Só a demanda de estatais e empresas nacionais impulsiona a inovação no Brasil. Tecnologia de águas profundas da Petrobrás nasceu no Cenpes e foi vanguarda no mundo. Já, com a privatização da Telebrás, hoje importamos tudo neste setor
No momento em que se discute a reindustrialização do país, vem à tona o debate sobre a necessidade de elevação dos investimentos em ciência, tecnologia e inovação. A nova gestão do Ministério da Ciência, Tecnologia e Inovação, sob o comando da ministra Luciana Santos, tem tomado fortes iniciativas neste sentido. Praticamente tudo o que foi destruído pelo governo anterior, que combatia a ciência e cultuava o atraso e o obscurantismo, foi remontado.
Os primeiros passos foram dados. As fontes de financiamento foram recuperadas. Mas, o problema nesta área é mais complexo do que apenas a falta de recursos. Segundo especialistas, adianta pouco o fomento à inovação pela via da oferta de recursos. O que faz avançar de fato o desenvolvimento tecnológico, segundo a opinião desses técnicos, é a demanda de inovação vinda das empresas.
Em todo mundo a inovação acontece dentro ou por demanda das empresas. Com o grau acentuado de desnacionalização das empresas que atuam no Brasil, investe-se pouco neste setor. As empresas optam pela aquisição de pacotes tecnológicos prontos de suas matrizes.
Há sempre uma sincronia entre a demanda e o desenvolvimento das tecnologias. Assim aconteceu no Brasil com as empresas estatais. A Petrobrás, por exemplo, tornou-se pioneira em tecnologias avançadas de exploração em águas profundas. Isso ocorreu em função da atuação de seus funcionários e engenheiros mas com um apoio muito forte de seu centro de pesquisa, o Cenpes (Centro de Pesquisas, Desenvolvimento e Inovação Leopoldo Américo Miguez de Mello).

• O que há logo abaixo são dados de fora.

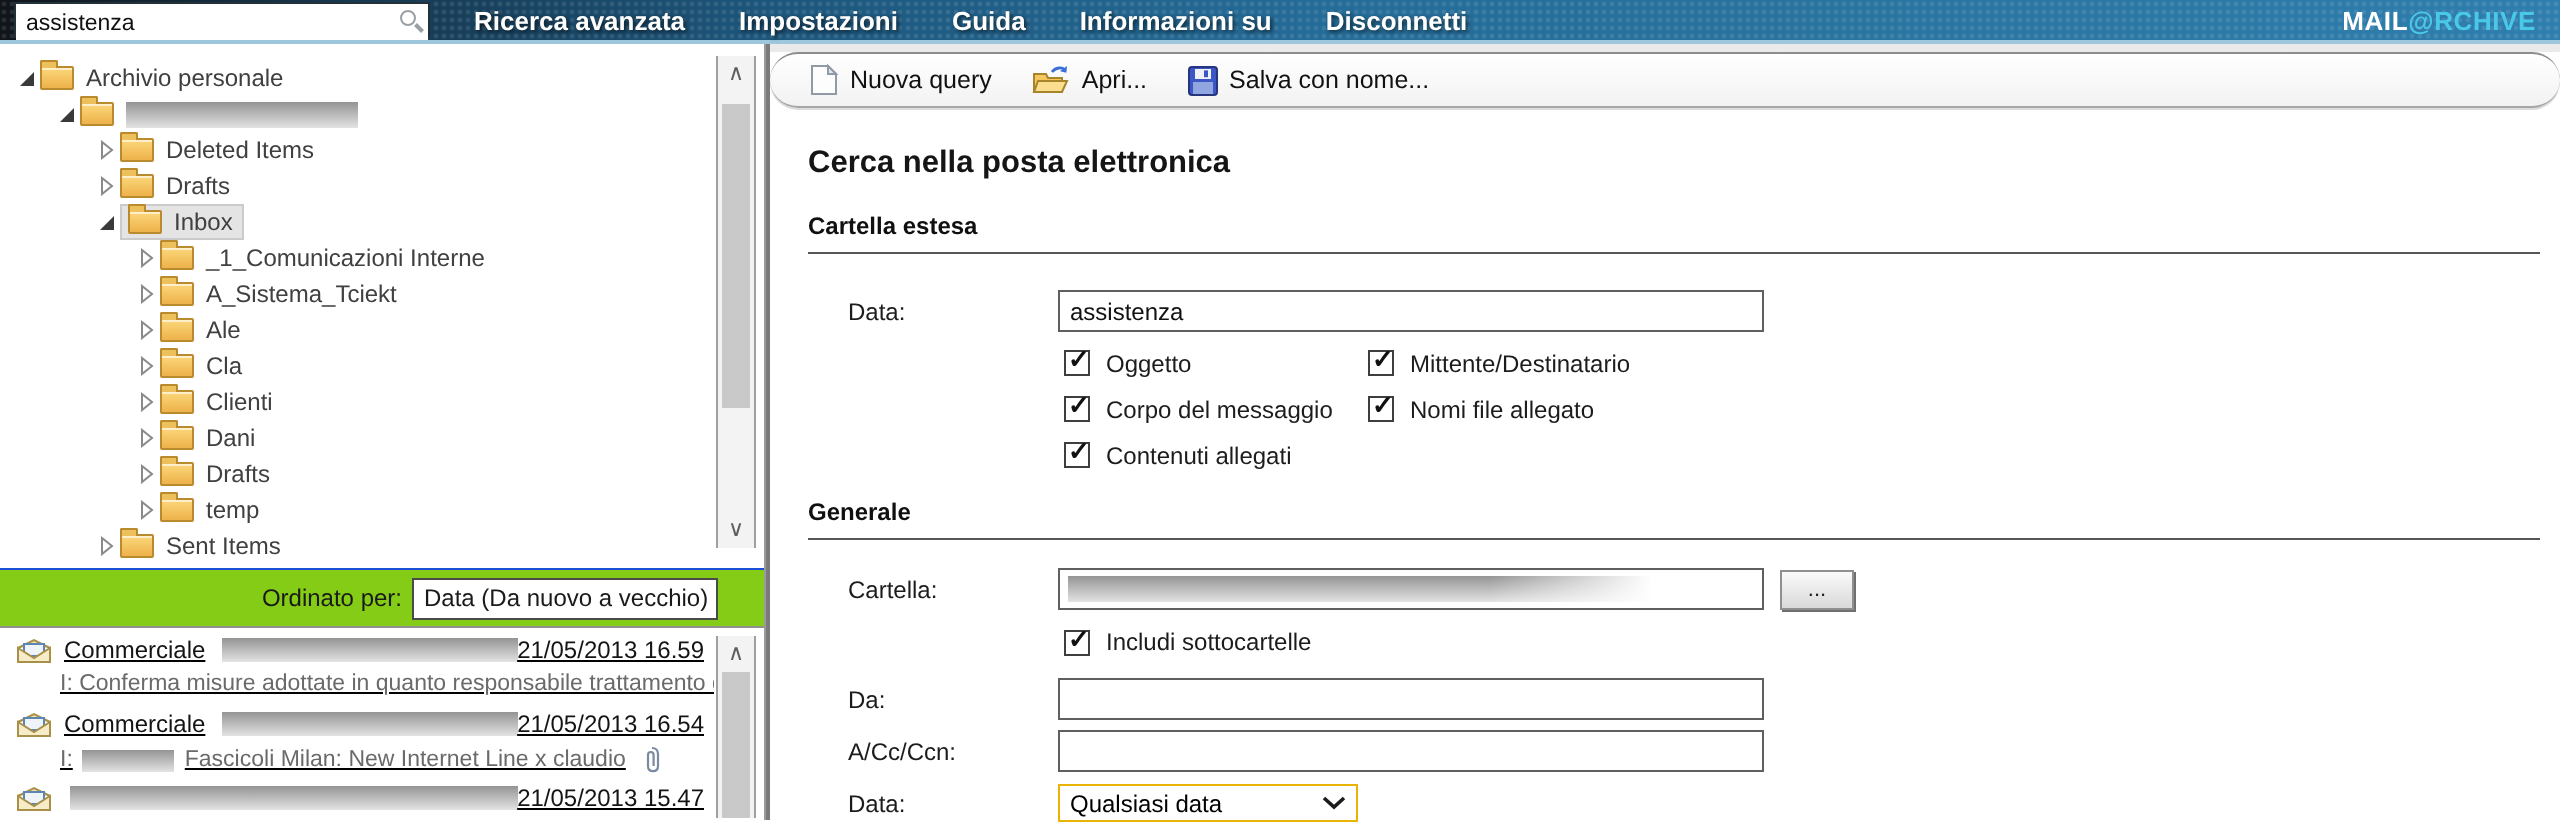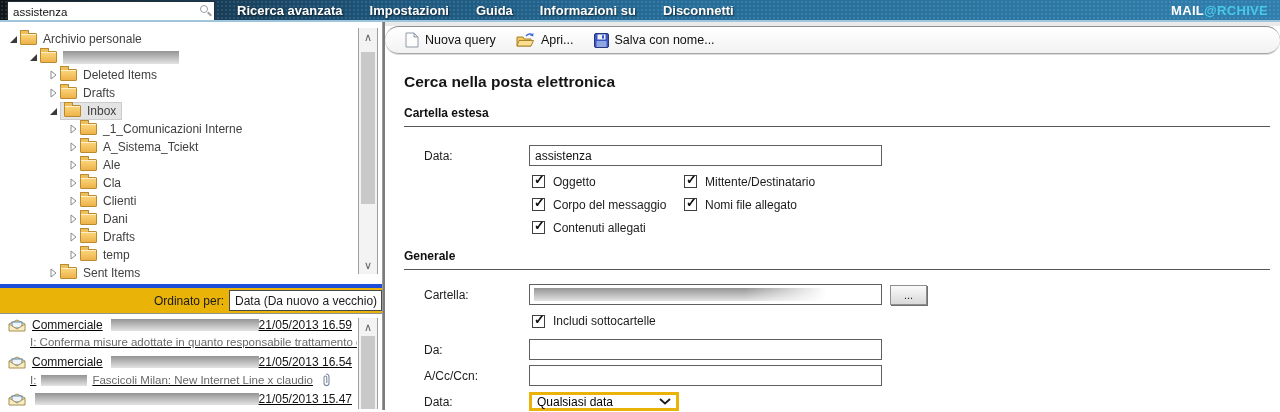"Ordinato per:" .sortbar { background: #eab308 -> #84cc16; border-top: 4px solid #1d4ed8 -> 1px solid #1d4ed8; padding-right: none -> 23px }
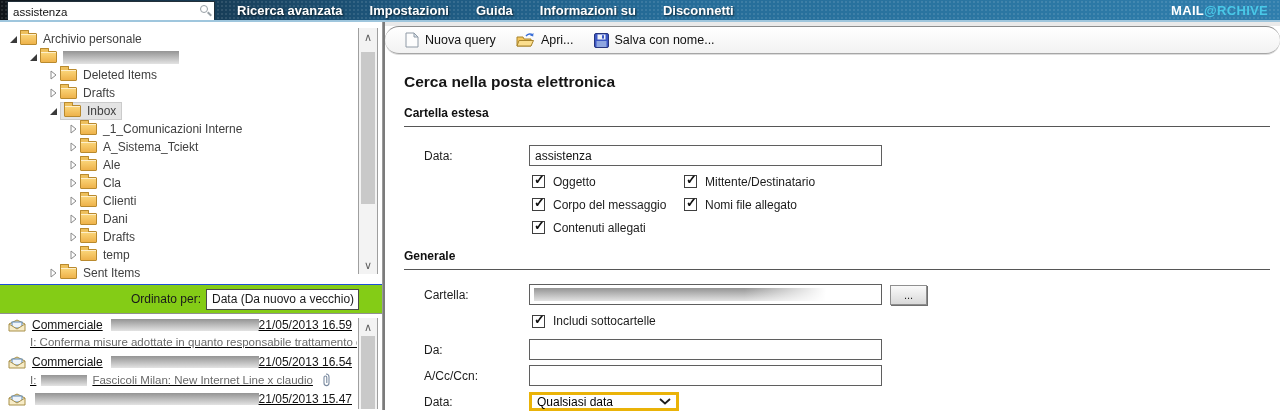"Qualsiasi data" .datasel { border: 3px solid #eab308 -> 1px solid #eab308 }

Este órgão da Petrobrás é reconhecidamente um dos mais avançados de pesquisa aplicada do mundo, no que tange não só ao setor de petróleo e gás, mas às indústrias como um todo.
No setor elétrico, com a criação da Eletrobrás, não foi diferente. A empresa, enquanto foi pública, desenvolvia novas tecnologias em função das demandas das empresas do sistema. Essas demandas eram abraçadas pelo seu centro de pesquisas, o Cepel (Centro de Pesquisas de Energia Elétrica), reconhecido internacionalmente.
Este foi o maior centro de pesquisas em energia elétrica do hemisfério sul. Seu corpo de pesquisadores contribuiu muito para o desenvolvimento da indústria e do setor elétrico brasileiros.
No projeto de privatização da Eletrobrás há uma clara tendência de que este centro – com cinquenta anos de existência – não consiga mais sobreviver. A sua manutenção com recursos do setor elétrico foi garantida no projeto de privatização da Eletrobrás por apenas seis anos a partir da venda. Após isso, não há nenhuma garantia de que o Cepel se manterá.
O próprio fundo setorial do setor elétrico, que destina 1% da Receita Operacional Líquido das empresas do setor para P&D tem muito pouca efetividade, já que as empresas não têm nenhum interesse em internalizar as inovações produzidas pelas universidades.
Com raras exceções, como a Embraer e a Weg, as grandes empresas privadas instaladas no Brasil, preferem comprar pacotes tecnológicos prontos de suas matrizes e não investem em pesquisa dentro do país.
Um exemplo claro deste grave problema foi o que ocorreu com o setor de telecomunicações no Brasil após a privatização do setor. Enquanto o sistema era nacional, enquanto existiu o sistema Telebrás, havia o Centro de Pesquisa e Desenvolvimento em Telecomunicações CPQD, que era um centro de excelência. O resultado foi que Brasil atingiu um estágio de vanguarda em tecnologia de telecomunicações. Isto ocorreu na época do sistema Telebrás estatal. Hoje importamos quase tudo neste setor.
Sem mudanças neste quadro, os investimentos em pesquisa e inovação no Brasil seguirão sem campo de aplicação. As empresas brasileiras, com as raras exceções já apontadas acima, não investem em pesquisa no nível que é necessário, prejudicando a sua produtividade e a produtividade geral do país.
Já as empresas estatais podem, como já demonstraram, assumir esse papel num curto e em médio prazo. Com o setor privado desnacionalizado e sem a recuperação e o fortalecimento das empresas estatais, quase todo recurso destinado à pesquisa no Brasil vai servir, quando muito, para pagar bolsas para mestrandos e doutorandos que vão ficar desempregados quando saírem da universidade.